Segment Start: Data supplied
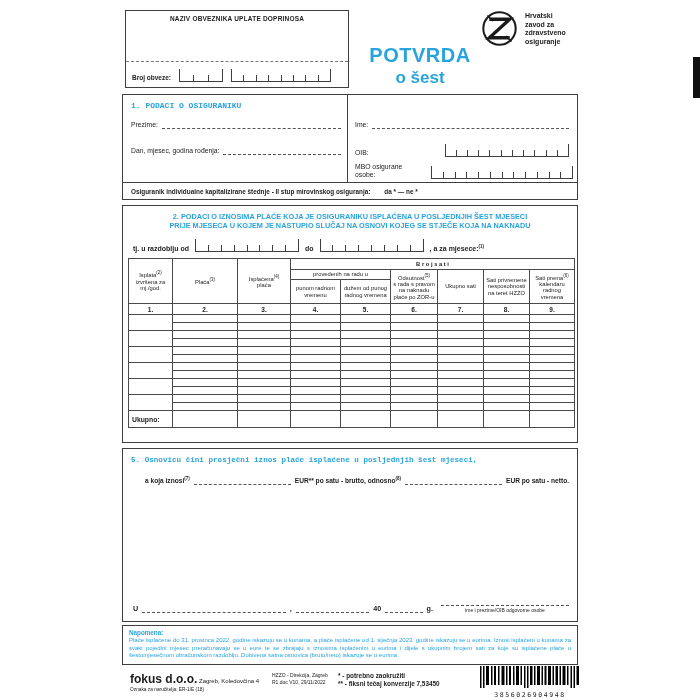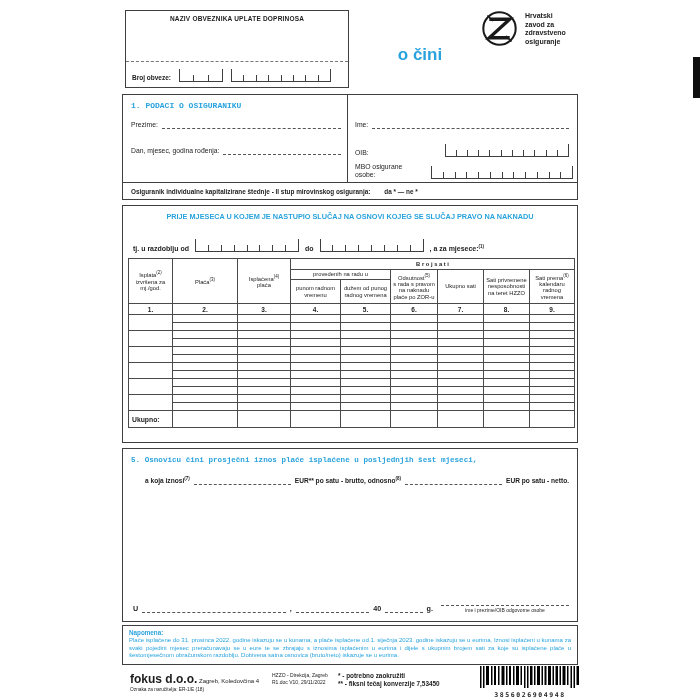"POTVRDA" div.t1 { html: none -> <div>POTVRDA</div> }
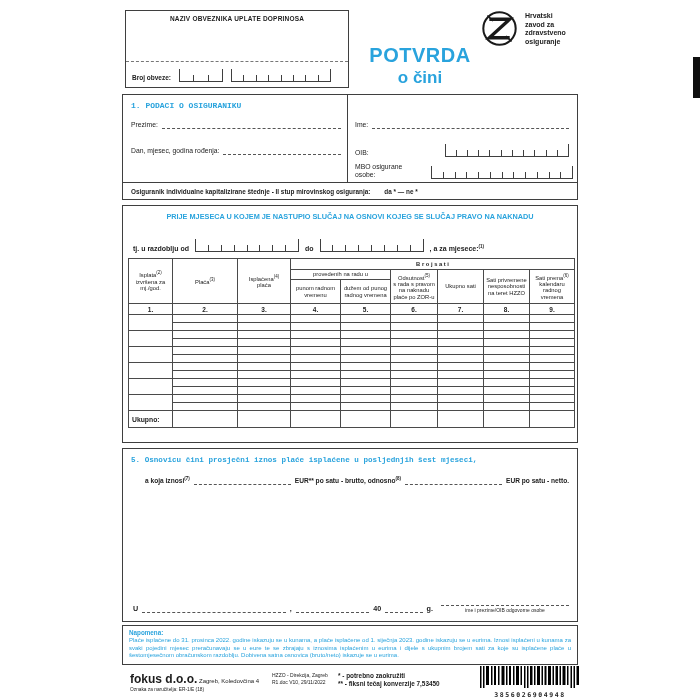"o čini" div.t2 { text: čini -> šest }
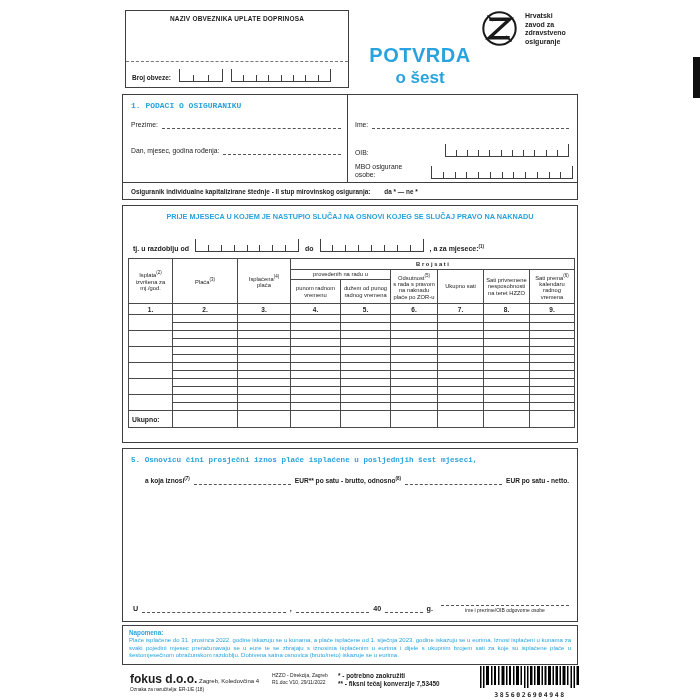"2. PODACI O IZNOSIMA PLAĆE" div { html: none -> <div>2. PODACI O IZNOSIMA PLAĆE KOJA JE OSIGURANIKU ISPLAĆENA U POSLJEDNJIH ŠEST MJESECI</div> }
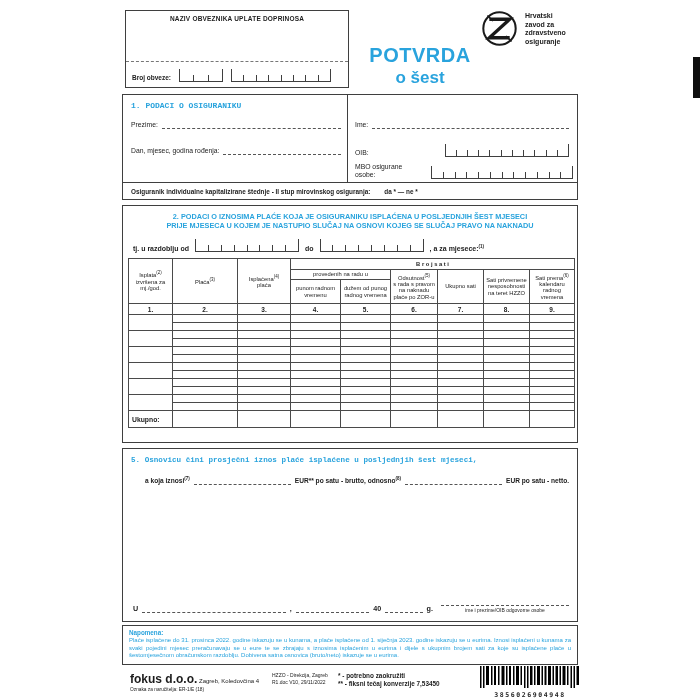"PRIJE MJESECA U KOJEM JE" div { text: SLUČAJ PRAVO -> STJEČE KOJA }
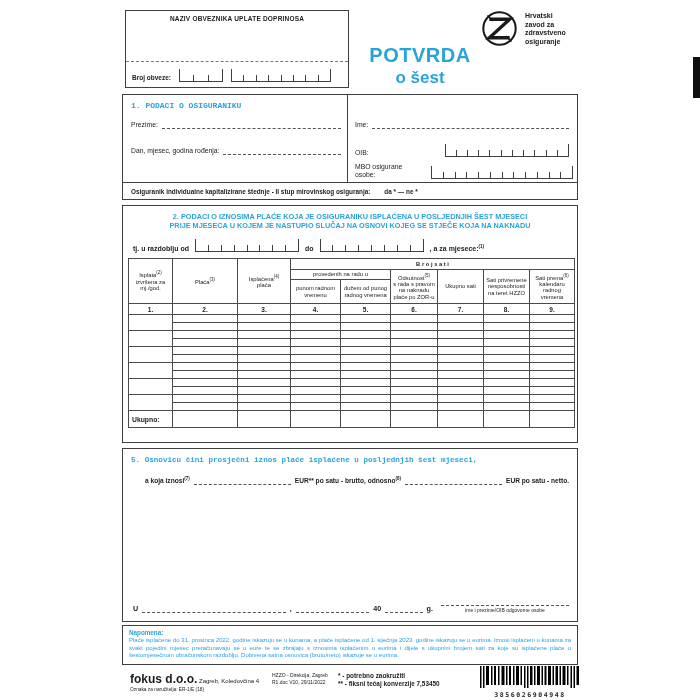"3856026904948" .barcode { font-weight: bold -> none }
Segment End: Data supplied
● **Instructions to follow**:
Write the data out again exactly, but without its images.

● **Task output**:
"POTVRDA" div.t1 { html: none -> <div>POTVRDA</div> }
"o čini" div.t2 { text: čini -> šest }
"2. PODACI O IZNOSIMA PLAĆE" div { html: none -> <div>2. PODACI O IZNOSIMA PLAĆE KOJA JE OSIGURANIKU ISPLAĆENA U POSLJEDNJIH ŠEST MJESECI</div> }
"PRIJE MJESECA U KOJEM JE" div { text: SLUČAJ PRAVO -> STJEČE KOJA }
"3856026904948" .barcode { font-weight: bold -> none }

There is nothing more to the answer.